▶ [What you need to do] Show every line of the material that follows in which the word "color" occurs.

▶ [Given data]
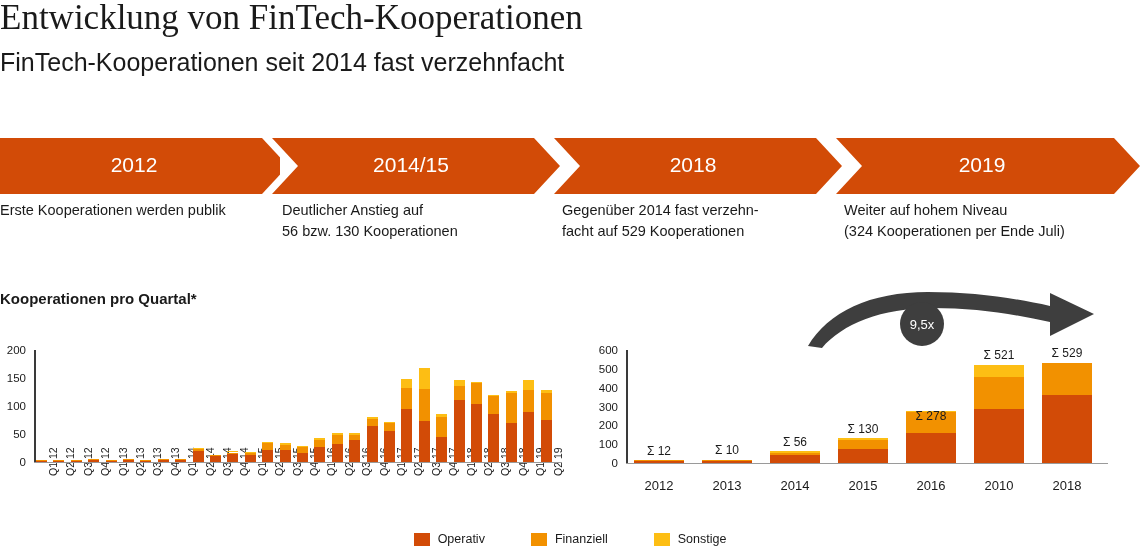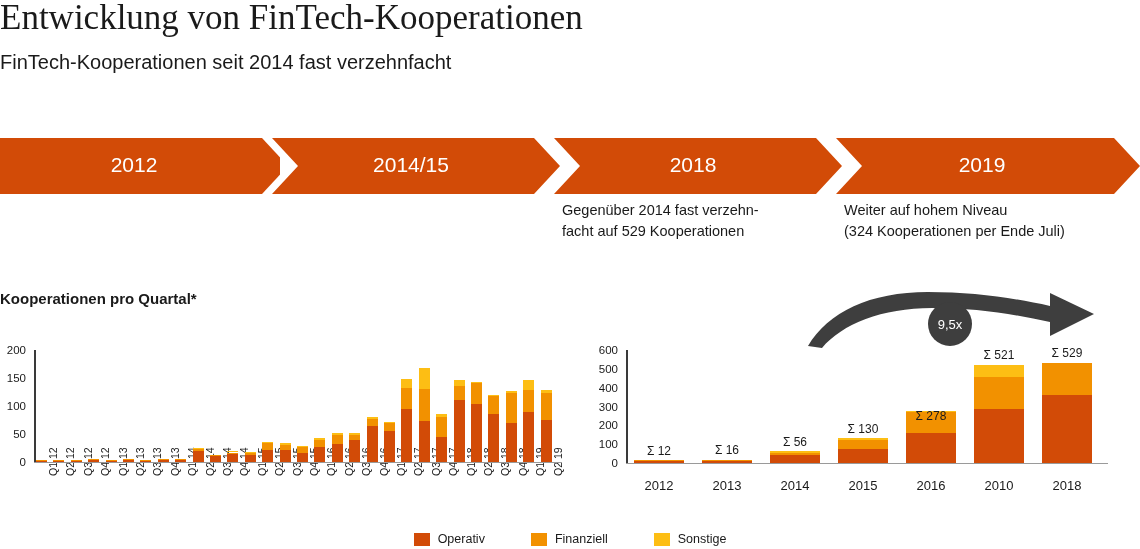--- a/index.html
+++ b/index.html
@@ -19,7 +19,7 @@
   }
   .subtitle{
     position:absolute;left:0;top:48px;
-    font-size:20px;line-height:28px;font-weight:400;color:#1a1a1a;
+    font-size:25px;line-height:28px;font-weight:400;color:#1a1a1a;
     white-space:nowrap;
   }
 

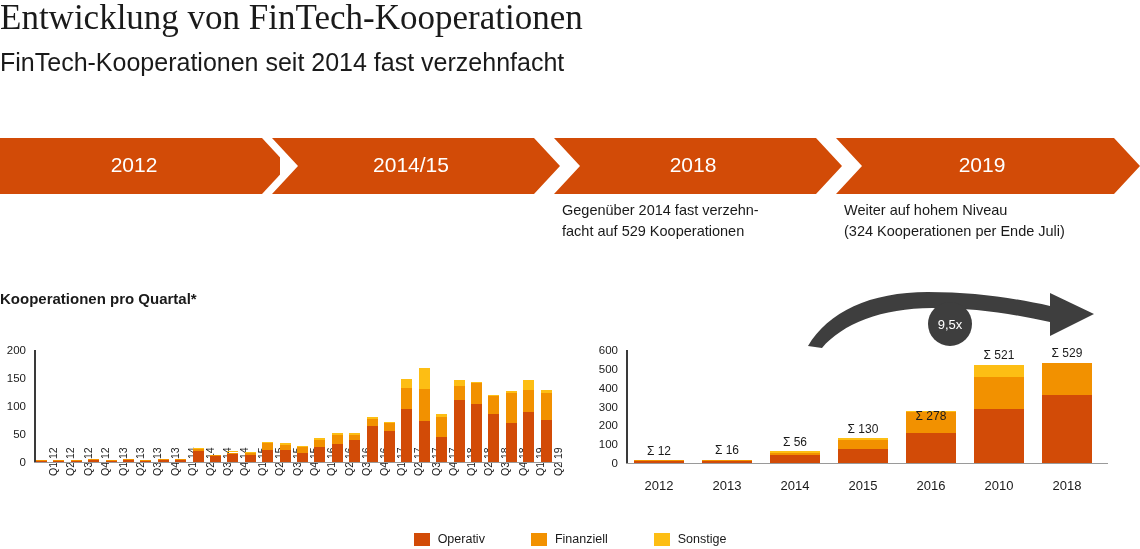--- a/index.html
+++ b/index.html
@@ -123,6 +123,7 @@
     </div>
   </div>
 
+  <div class="tl-desc d0" style="white-space: pre-line;">Erste Kooperationen werden publik</div>
   <div class="tl-desc d2" style="white-space: pre-line;">Gegenüber 2014 fast verzehn-
 facht auf 529 Kooperationen</div>
   <div class="tl-desc d3" style="white-space: pre-line;">Weiter auf hohem Niveau

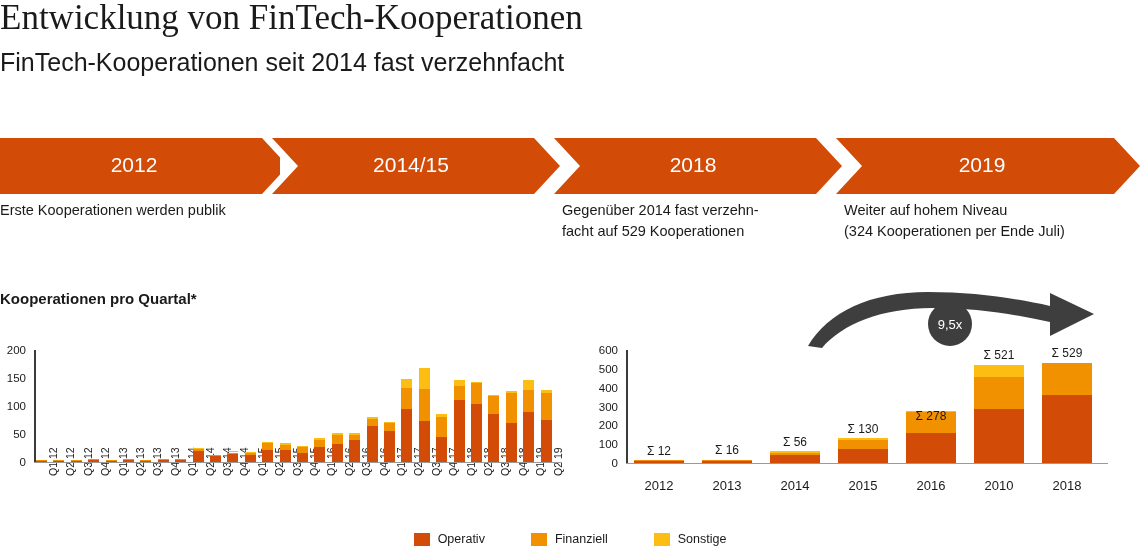--- a/index.html
+++ b/index.html
@@ -124,6 +124,8 @@
   </div>
 
   <div class="tl-desc d0" style="white-space: pre-line;">Erste Kooperationen werden publik</div>
+  <div class="tl-desc d1" style="white-space: pre-line;">Deutlicher Anstieg auf
+56 bzw. 130 Kooperationen</div>
   <div class="tl-desc d2" style="white-space: pre-line;">Gegenüber 2014 fast verzehn-
 facht auf 529 Kooperationen</div>
   <div class="tl-desc d3" style="white-space: pre-line;">Weiter auf hohem Niveau

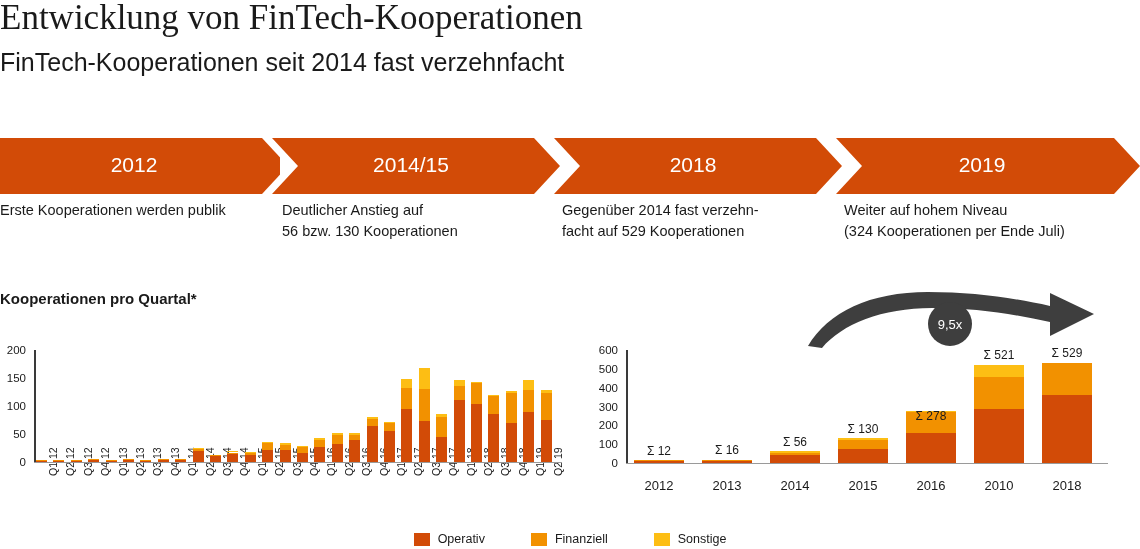--- a/index.html
+++ b/index.html
@@ -85,7 +85,7 @@
   
   #arrowWrap{position:absolute;left:806px;top:286px;width:300px;height:62px;}
   .arrow-badge{
-    position:absolute;left:122px;top:16px;width:44px;height:44px;
+    position:absolute;left:94px;top:16px;width:44px;height:44px;
     border-radius:50%;background:#3E3E3E;color:#ffffff;
     display:flex;align-items:center;justify-content:center;
     font-size:13px;

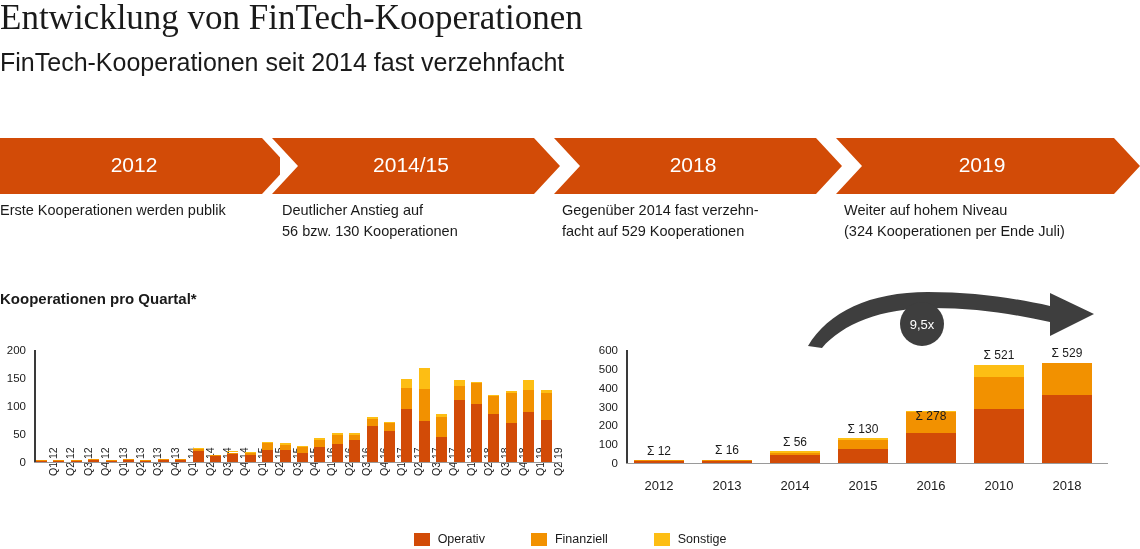--- a/index.html
+++ b/index.html
@@ -327,7 +327,7 @@
           <div class="seg" style="background: rgb(242, 145, 0); height: 1.2px; bottom: 2.07167px;"></div>
         </div>
         <div class="ytick" style="left: 53px;">2013</div>
-        <div class="ysum" style="left: 53px; top: 93.175px;">Σ 16</div>
+        <div class="ysum" style="left: 53px; top: 93.175px;">Σ 10</div>
         <div class="ybar" style="left: 136px; width: 50px; height: 10.5467px;">
           <div class="seg" style="background: rgb(210, 75, 7); height: 8.28667px; bottom: 0px;"></div>
           <div class="seg" style="background: rgb(242, 145, 0); height: 2.07167px; bottom: 8.28667px;"></div>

▶ [Problem solution]
-    font-size:20px;line-height:28px;font-weight:400;color:#1a1a1a;
+    font-size:25px;line-height:28px;font-weight:400;color:#1a1a1a;
     border-radius:50%;background:#3E3E3E;color:#ffffff;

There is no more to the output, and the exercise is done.